My Dear Sisters and Brothers! In our Second Reading we also heard a testimony of St. Paul about darkness. The Apostle Paul wrote this Letter, which was his last letter, just before his martyrdom in Rome. Listen to a couple of sentences from today’s reading: ‘The first time I had to present my defence, there was not a single witness to support me. Every one of them deserted me.’ This Letter which we have been reading in our churches last few Sundays is like Paul’s last testament. However it is not a litany of complaints or resentments. On the contrary Paul bears witness to what he already written in the Letter to the Galatians: ‘I have been crucified with Christ, and I live now not with my own life but with the life of Christ who lives in me.’ Having Christ living in us is not only about the power to perform miracles etc. It is about the power to relive in our own body Jesus’ way of the Cross, his Crucifixion so that the glory of the Resurrection can be ours too.
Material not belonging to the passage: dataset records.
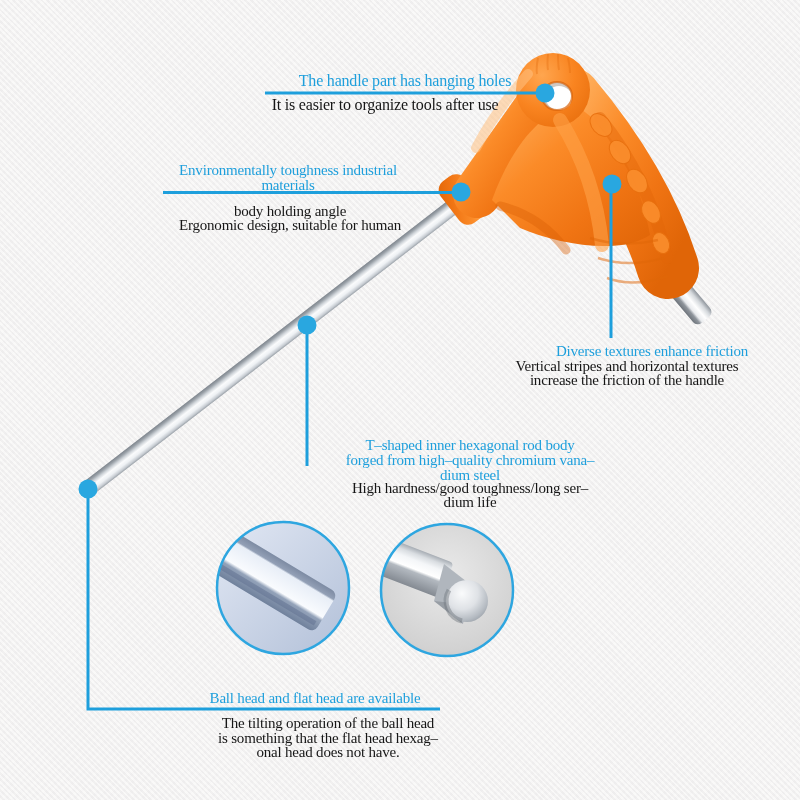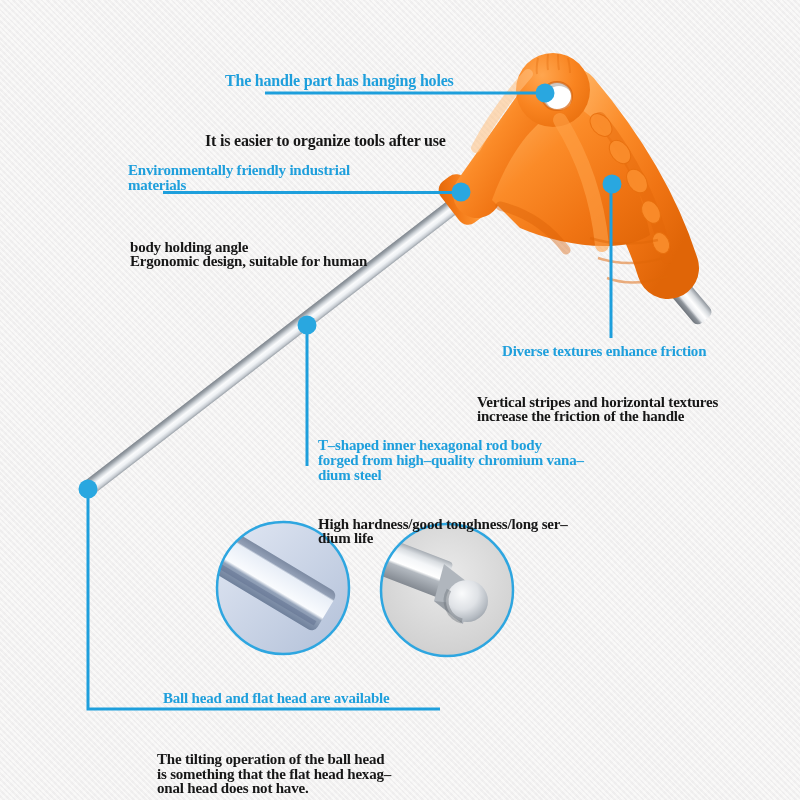"The handle part has hanging" .note { font-weight: bold -> normal; text-align: none -> center }
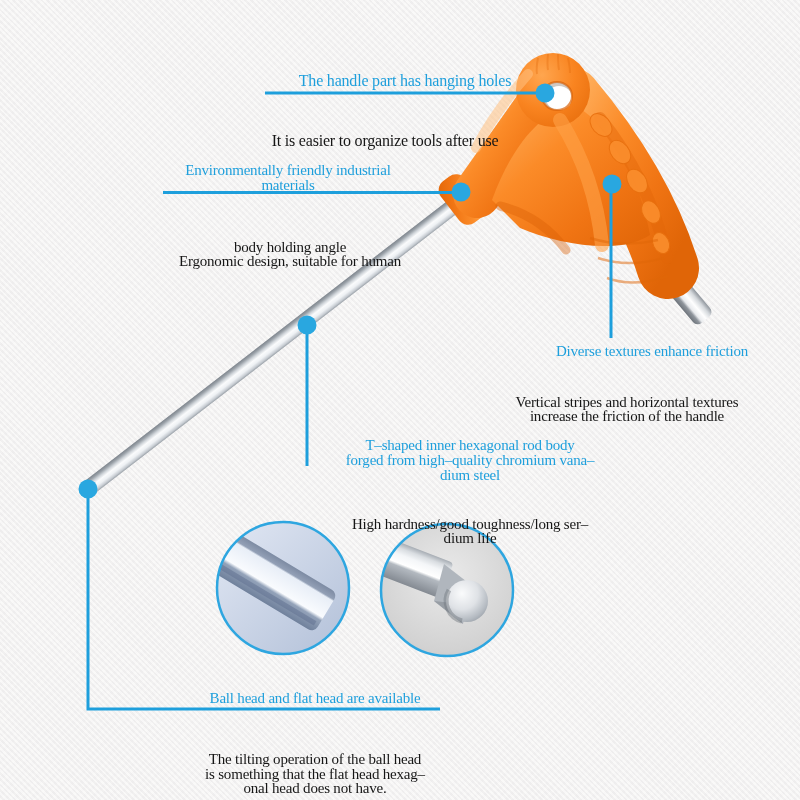"It is easier to organize" .body { margin-top: 36px -> none }
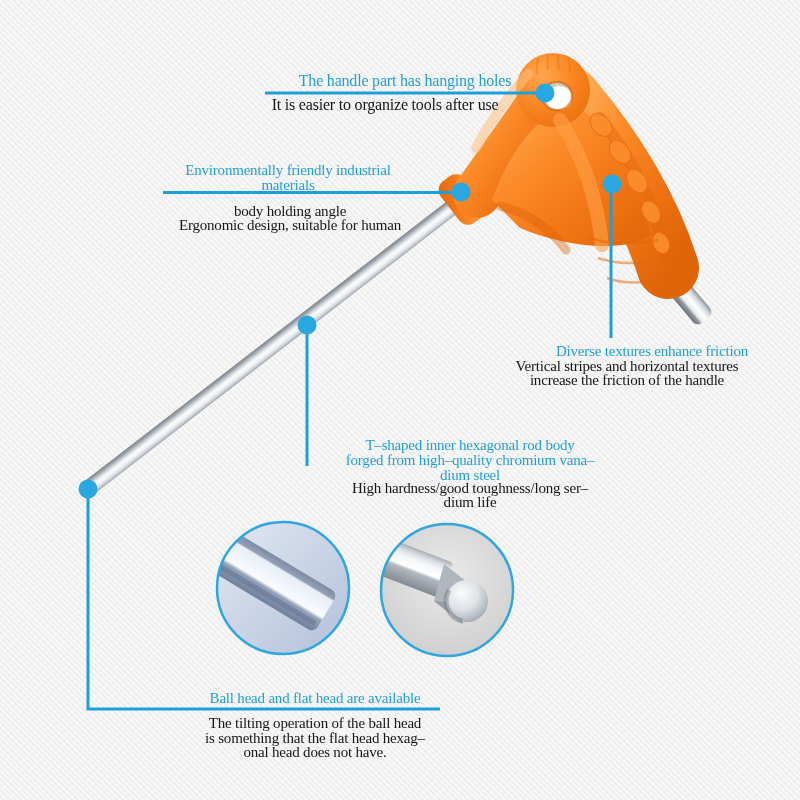"Environmentally friendly industrial" span.line { text: friendly -> toughness }
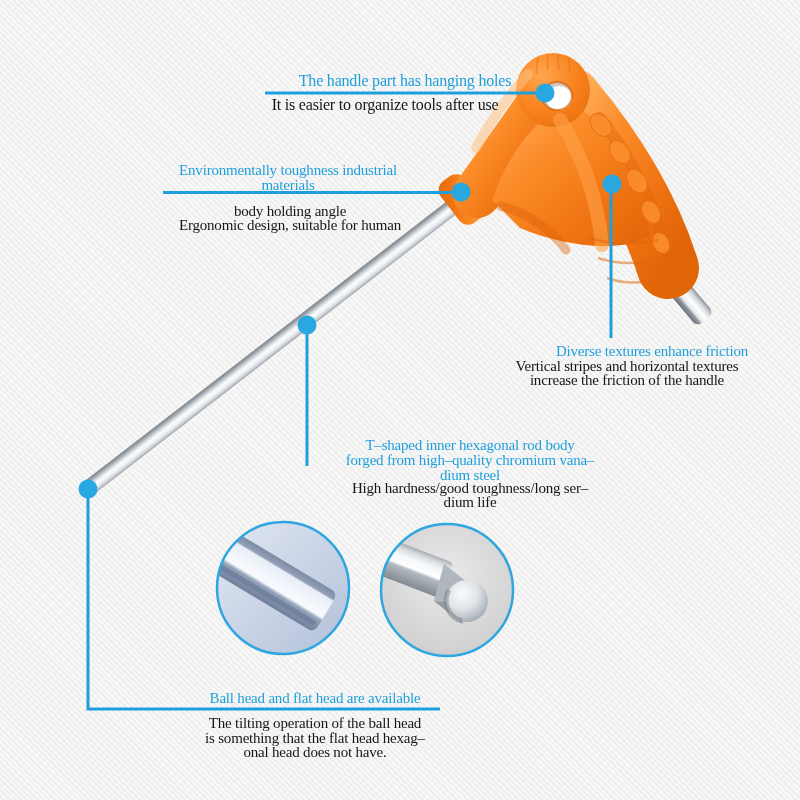"The tilting operation of the" .e-b { left: 157px -> 170px }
This faith St Paul expressed from the misery of his imprisonment: ‘The Lord stood by me and gave me power, so that the whole message might be proclaimed for all the pagans to hear, and so I was rescued from the lion’s mouth.’
There was not prison release for Paul on the horizon so what kind of rescue the Apostle wrote about? It was the rescue of a lamb, which was sent to the wolves or lions, and despite ill-treatment the lamb remained a lamb. It didn’t become a wolf or a lion. Thinking about all the persecution he received from his enemies and the abandonment he experienced from his companions St Paul revealed that all those misfortunes didn’t change him for worse. What he wrote to the Galatians sometime earlier was still valid: ‘The life I now live in this body I live in faith: faith in the Son of God who loved me and who sacrificed himself for my sake.’ That’s why from the midst of the darkness of his personal situation St Paul wrote to Timothy: ‘I have fought the good fight to the end; I have run the race to the finish; I have kept faith; all there is to come now is the crown of righteousness reserved for me, and not only to me but to all those who have longed for Jesus’ Appearing.’
The parchment with the scene of the Crucifixion from the manuscript The Very Rich Hours of the Duke of Berry shows darkness but the darkness covers the earth only. Above that earthly situation the author presented God the Father and a glimpse of heaven in the most vivid colours. In fact that colourful reality of heaven appears like a sunrise.
My Dear fellow sunrise awaiters. If you find yourself in a situation of darkness I announce to you the News of Great Joy: the Glory of God is already appearing for you. The New Day is coming. If your senses tell you something different cling to your faith to sense the New Day of our life with God.